Does true love even exist?

6 Jul


I watched a particularly intense episode of 90210 this morning. Spoiler alert – it was episode 23 from back in season four. If you don’t watch the show, don’t worry. I can explain what was going down fairly succinctly: Naomi fell head-over-Louboutin-heels for a rich dude going by the name of PJ. In the space of three or four days, they got engaged. Then she discovered he was only in a rush to get married because otherwise he would lose his trust fund (that bastard). Props to Naomi, she walked away. But it hit her hard. At one point she throws her perfectly manicured hands up in the air and declares that love doesn’t exist. It isn’t real. It’s all fake.

I know how she felt in that moment. The same thought has dominated my head and my heart for most of the past year.

Yet, though I felt blindsided and Catfished and a number of other horrible things by my ex, I could see what looked like love all around me. In my friends’ relationships. In my parents’ relationship. In my sister’s. In the guys I work with shopping painstakingly for the perfect birthday gifts for their wives and girlfriends. Not to mention all those little gems of love that we all witness every day – couples holding each other close as they walk home, or kissing each other goodbye at the bus stop in the morning.

For a long time I believed that all those relationships were fake too.

I felt quite smug about it. I knew better than these stupid, happy morons. Love is, after all, just a big fat pack of lies fed to us by that damn double H of manipulation (Hollywood and Hallmark).

Now that the mist of sadness is finally clearing, and my hope for the future is starting to kick in, I can see things differently.

Yes, what I had was fake. That’s a tough pill to swallow, but I have accepted it even if it still feels like it’s stuck in my throat and possibly going to choke me to death. If what he told me in the end is true, then everything that my ex told me up to that point was bullsh**. Like lines he had memorised. The things you are supposed to say when you’re in love. It boils down to this: every time that he told me he loved me, he didn’t. Thump. That’s a punch to the stomach of disappointment wrapped in humiliation.

But, yes, I’m no longer ashamed to say it. What I had was fake.

That doesn’t, however, mean that all relationships are.

In fact, I’m starting to think it’s much like shopping for a designer handbag. If you know what you’re looking for, you can spot the difference between a Mulberry and a fake. Sometimes it might be glaringly obvious. But sometimes it might look, feel and even smell like a Mulberry. However, the trained eye will know to look for that particular stitch on the lining, or the letter that can be found under the ‘Made in’ label on the inside. The trained eye knows a fake, and knows when it has found the real thing. Because the trained eye has seen the good, the bad, and the heinously ugly before. It’s a question of experience.

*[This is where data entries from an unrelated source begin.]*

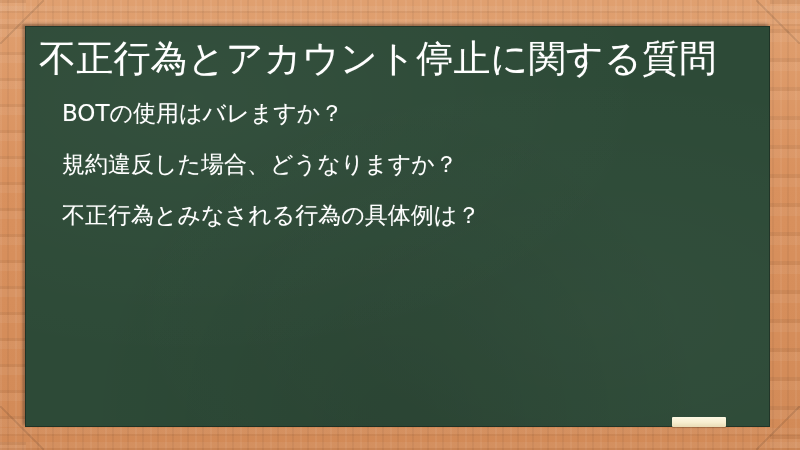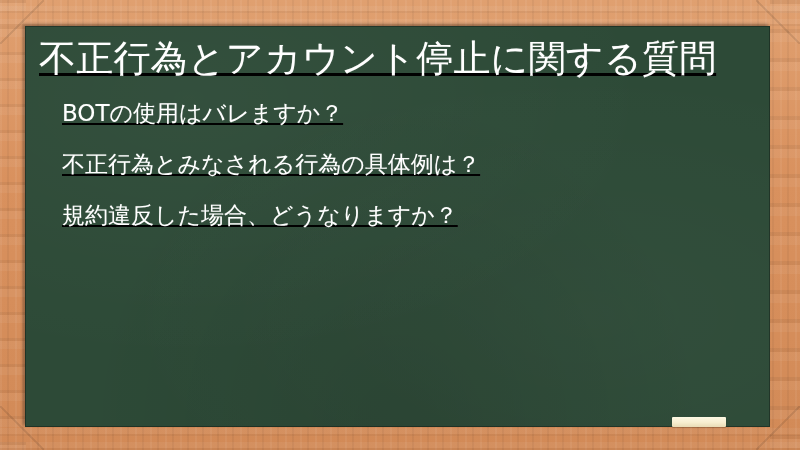--- a/index.html
+++ b/index.html
@@ -118,7 +118,6 @@
     position: relative;
     z-index: 2;
     padding: 8px 22px 0 8px;
-    text-decoration: underline;
   }
 
   #board-title {

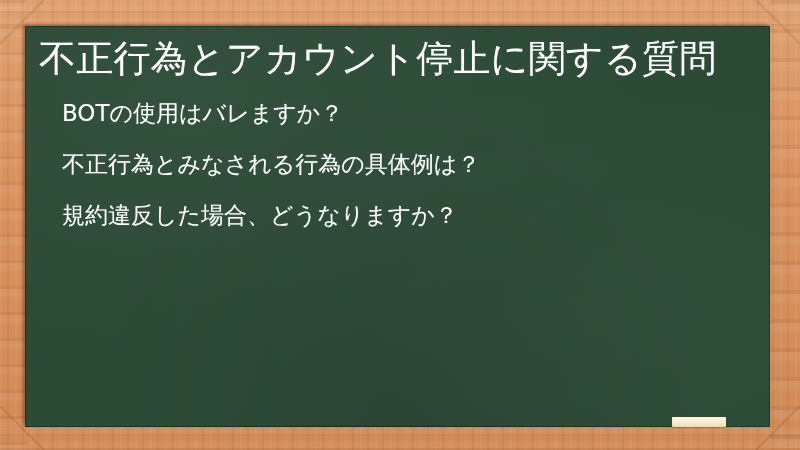--- a/index.html
+++ b/index.html
@@ -184,8 +184,8 @@
 
       <ul id="question-list">
         <li>BOTの使用はバレますか？</li>
+        <li>規約違反した場合、どうなりますか？</li>
         <li>不正行為とみなされる行為の具体例は？</li>
-        <li>規約違反した場合、どうなりますか？</li>
       </ul>
 
     </div>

Experience is something I now have.

I’ve learned from the pizza of doom. I’ve learned to recognise the warning signs. I’ve learned that if something feels too good to be true, then it probably is. And while it had the potential to turn me into a cynical old hag who shies away from others and festers away eating meals for one and bitching about the price of them, it didn’t. Because I’m using what I’ve learned to train my heart. Which means it was a worthwhile experience, if only because it was an education.

I’m not looking for something that doesn’t exist. In fact, I’ve developed the skills to find it.

3 Responses to “Does true love even exist?”

  1. luciddream85 July 6, 2014 at 9:18 pm #

    What you had was not fake. What you had was very real. What you had was one-sided. It was a one way road that you were walking down. I have a hard time thinking that people can pretend so easily. I think that it only became fake when he realized that he didn’t want the relationship anymore, and even then, it was fake one-sided – on his part. Don’t short-change what you felt and what you had. You loved that man with every inch of your being. Just because he became a douhebag and ended things in a terrible way doesn’t make what you had fake. It just makes it painful …. because it was so real … if not for him, then definitely for you.

    • aprileb July 7, 2014 at 6:26 am #

      Very true. You are so wise, as always. I guess the thing is that if he hadn’t always been the one pushing things forward and going on about marriage and babies and how much he loved me, maybe I wouldn’t have been so into it all. It just never crossed my mind that we weren’t going to have that future because he was the one always talking about it. Until he was guzzling half a pizza and breaking my heart. Who knows? It goes to show you never know what’s coming. Hope you’re doing well x

  2. openyoureyes145 July 7, 2014 at 4:46 pm #

    I completely agree with you. I totally hate that during my 3 year relationship, at least 6 to 10 months at the end of it were completely fake…. I don’t know how to relate romantically to anybody anymore. My ex would still say “I love you” when in reality he was doing god knows what with god knows who. It’s frustrating and coming to terms with it is tedious. I will never have the closure that I deserve because of how it ended. There will never be an explanation as to why. I guess the only way I can fix what I feel is to plunge out into the world head first, and try to look back as little as possible.

    But it still infuriates me when I remember how fake those last months were.